→ **Required action**: An exact copy of every entry is needed, without any of the pictures.
--------------------
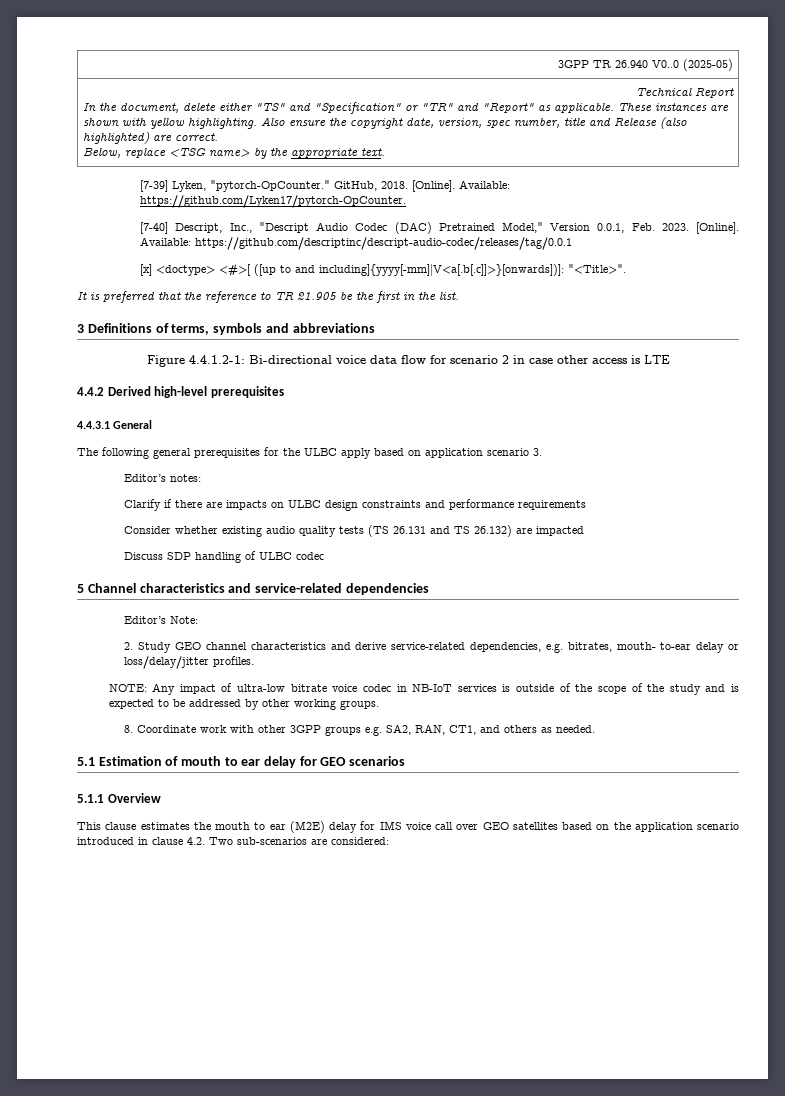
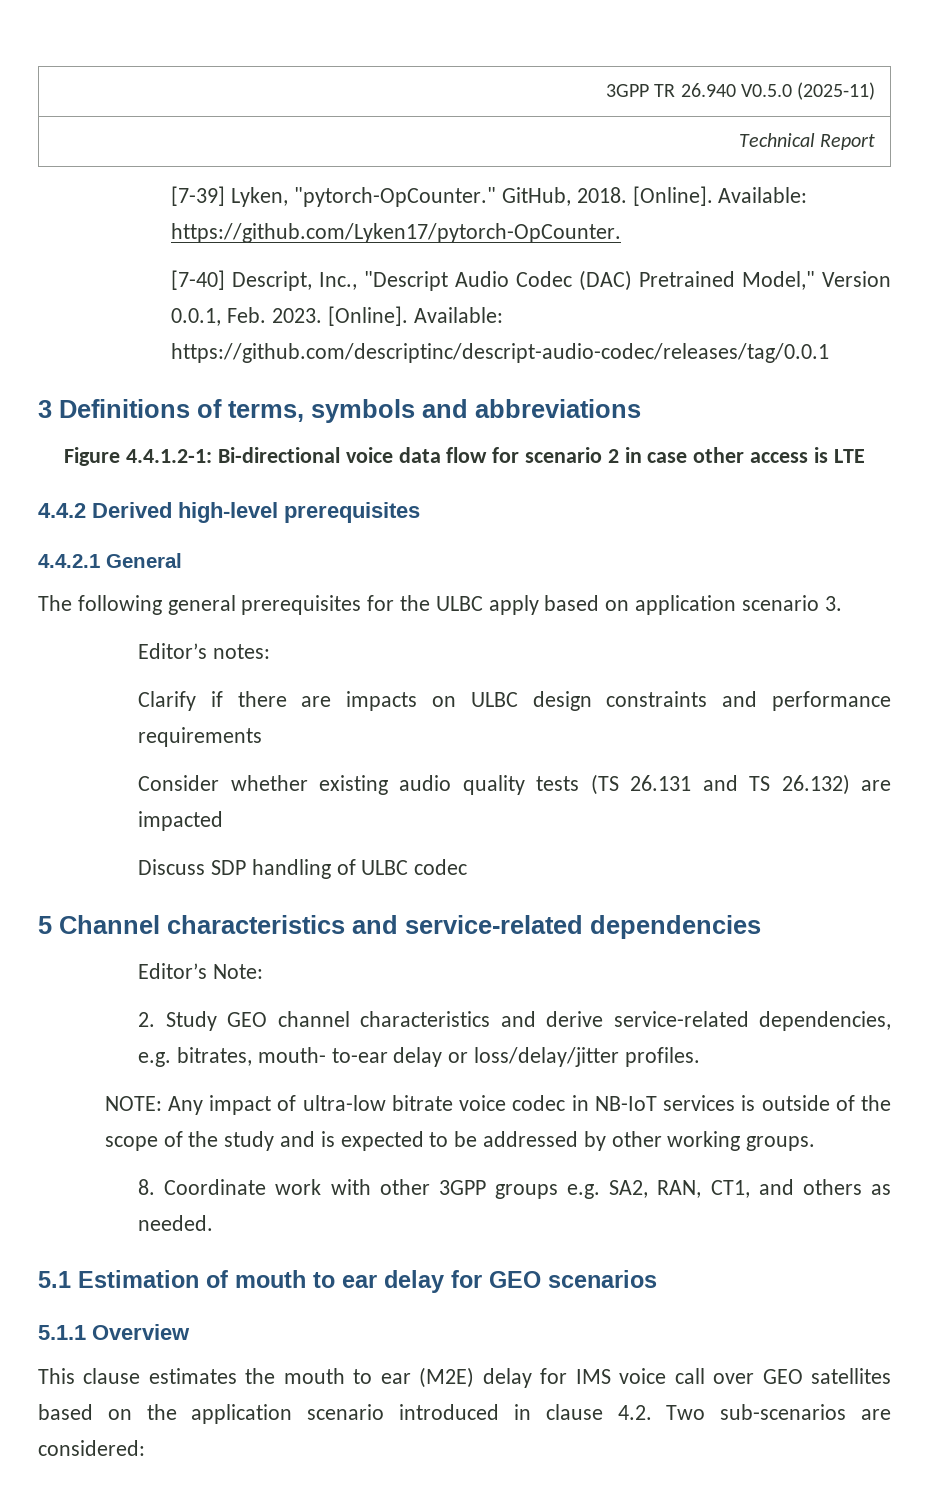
- 3GPP TR 26.940 V0..0 (2025-05)
+ 3GPP TR 26.940 V0.5.0 (2025-11)
- In the document, delete either "TS" and "Specification" or "TR" and "Report" as applicable. These instances are shown with yellow highlighting. Also ensure the copyright date, version, spec number, title and Release (also highlighted) are correct.
- Below, replace <TSG name> by the appropriate text.
- [x] <doctype> <#>[ ([up to and including]{yyyy[-mm]|V<a[.b[.c]]>}[onwards])]: "<Title>".
- It is preferred that the reference to TR 21.905 be the first in the list.
- 4.4.3.1 General
+ 4.4.2.1 General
--------------------
→ **Problem solution**:
- 3GPP TR 26.940 V0..0 (2025-05)
+ 3GPP TR 26.940 V0.5.0 (2025-11)
- In the document, delete either "TS" and "Specification" or "TR" and "Report" as applicable. These instances are shown with yellow highlighting. Also ensure the copyright date, version, spec number, title and Release (also highlighted) are correct.
- Below, replace <TSG name> by the appropriate text.
- [x] <doctype> <#>[ ([up to and including]{yyyy[-mm]|V<a[.b[.c]]>}[onwards])]: "<Title>".
- It is preferred that the reference to TR 21.905 be the first in the list.
- 4.4.3.1 General
+ 4.4.2.1 General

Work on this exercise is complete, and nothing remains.